5. The word 'income' in the definition of foreign income in subsection 6AB(1) of the ITAA 1936 is to be interpreted widely. It can include both income according to ordinary concepts (whether assessable or not) and amounts included in assessable income under a statutory provision. However, the term does not encompass net capital gains included in a taxpayer's assessable income under Part 3-1 of the Income Tax Assessment Act 1997 (ITAA 1997) except for the purposes of applying Division 18 of Part III of the ITAA 1936, as provided for in subsection 160AE(2).
6. The term 'foreign income' is defined in subsection 6AB(1) of the ITAA 1936 as follows:
Foreign income is income (including eligible termination payments as defined in subsection 27A(1)) derived from sources in a foreign country or foreign countries, and includes a reference to an amount included in assessable income under section 26D, 27CAA, 102AAZD, 456, 457, 459A or 529.
7. 'Foreign income', as defined, is relevant in the context of the foreign tax credit provisions in Division 18 of Part III of the ITAA 1936 and for applying the foreign loss quarantining rule in section 79D of the ITAA 1936. Notably, subsection 6AB(1) was enacted contemporaneously with the foreign tax credits regime. Division 18 was inserted into the ITAA 1936 to replace the various unilateral double taxation relief arrangements of the income tax law with a world-wide general foreign tax credit system.1
'Income' in subsection 6AB(1)
8. The reference to 'income' in the definition is to be interpreted broadly to include both income according to ordinary concepts (whether assessable or not) and amounts that become income under a statutory provision.
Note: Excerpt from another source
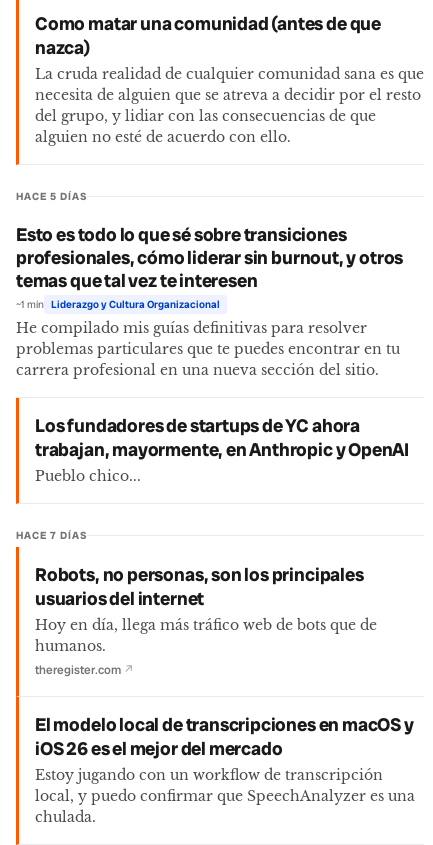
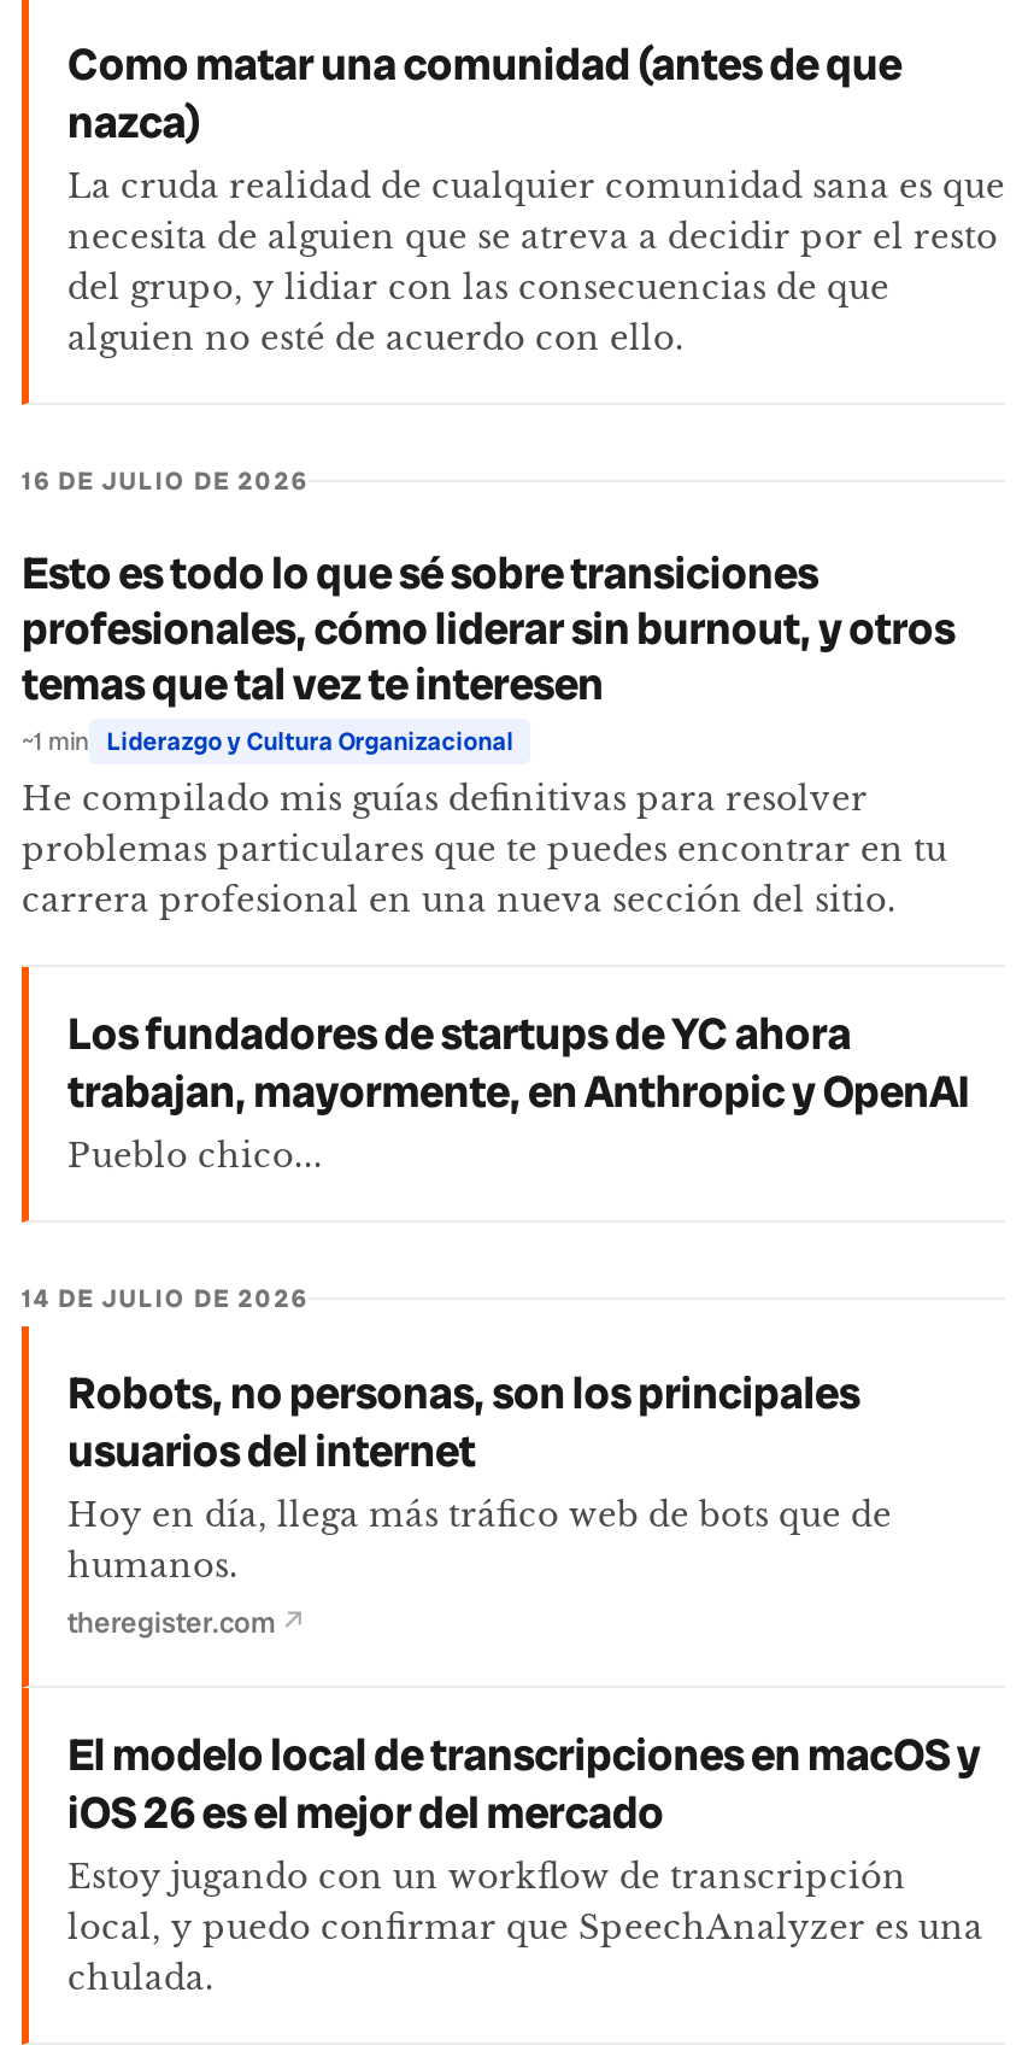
[16,190,88,203] HACE 5 DÍAS -> [22,465,308,497] 16 DE JULIO DE 2026
[16,529,88,542] HACE 7 DÍAS -> [22,1282,308,1313] 14 DE JULIO DE 2026

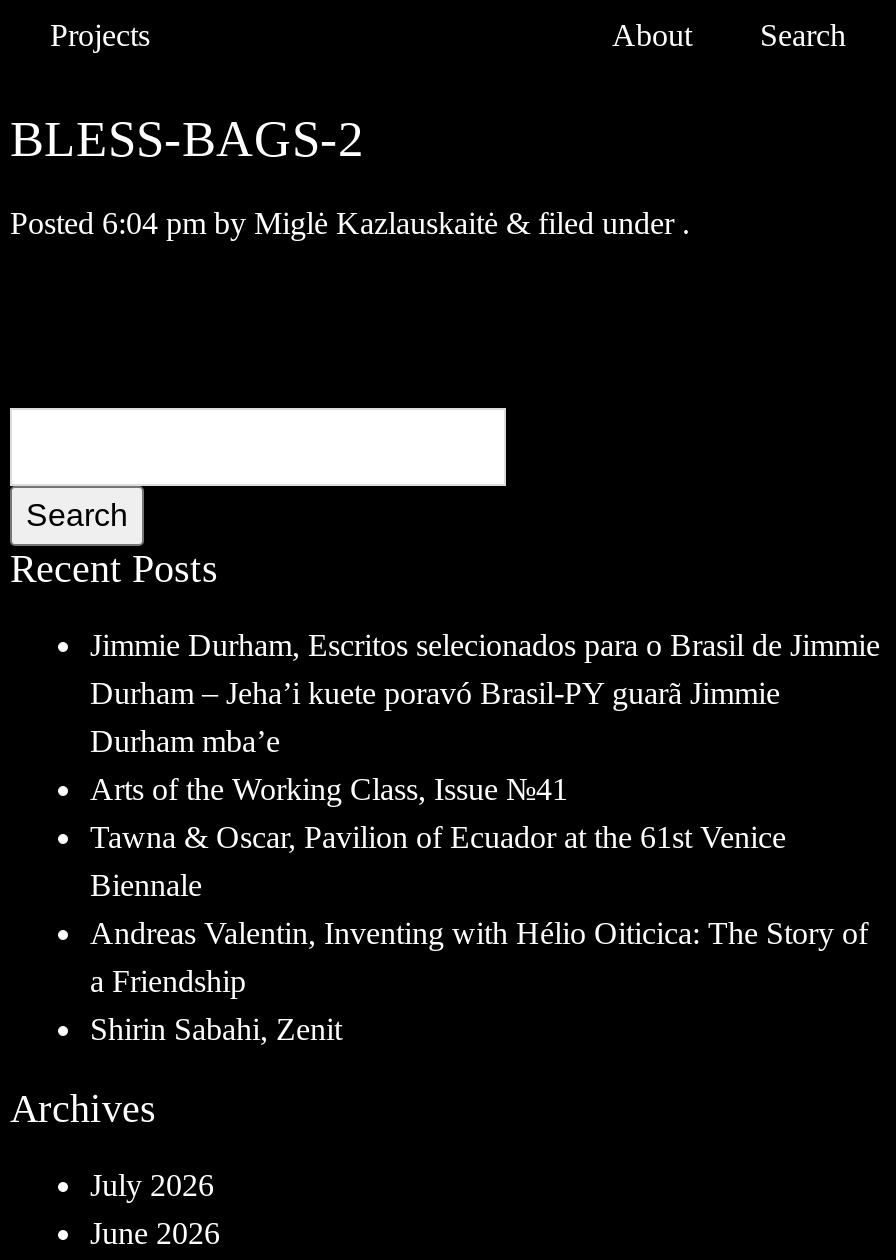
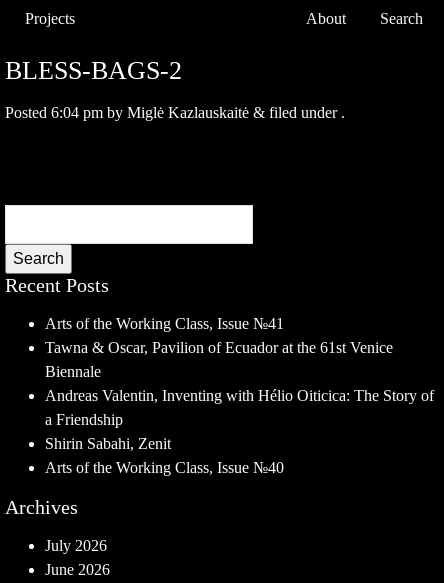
[90,628,880,758] Jimmie Durham, Escritos selecionados para o Brasil de Jimmie | Durham – Jeha’i kuete poravó Brasil-PY guarã Jimmie | Durham mba’e -> none
moved [90,772,868,1046] -> [45,315,434,452]: Arts of the Working Class, Issue №41 | Tawna & Oscar, Pavilion of Ecuador at the 61st Venice | Biennale | Andreas Valentin, Inventing with Hélio Oiticica: The Story of | a Friendship | Shirin Sabahi, Zenit
none -> [45,459,284,476] Arts of the Working Class, Issue №40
9. This interpretation accords with the object and intent of the provision as set out in the Explanatory Memorandum to its introduction as part of the Tax Laws Amendment (Foreign Tax Credit) Act 1986 . It states that:
Sub-section 6AB(1) provides that a reference to 'foreign income' is a reference to income derived from sources in a foreign country or more than one foreign country. It ensures that all income derived from sources out of Australia will be subject to the provisions of the Principal Act. Specific detailed rules have not been included for this purpose, and the source of income will be determined on the same basis as under the existing income tax laws. [ emphasis added ]
10. Subsection 6AB(1) is one example of a provision where the term 'income' is used broadly to cover both ordinary income and amounts that become income under a statutory provision. Another example is section 23L of the ITAA 1936. This section provides that when a taxpayer derives income by way of the provision of a fringe benefit, then the benefit is exempt from income tax. The term 'income' in this context must refer to statutory income if the provision is to have any practical application. Fringe benefits would generally be included in a taxpayer's assessable income under paragraph 26(e) of the ITAA 1936 and not as income according to ordinary concepts.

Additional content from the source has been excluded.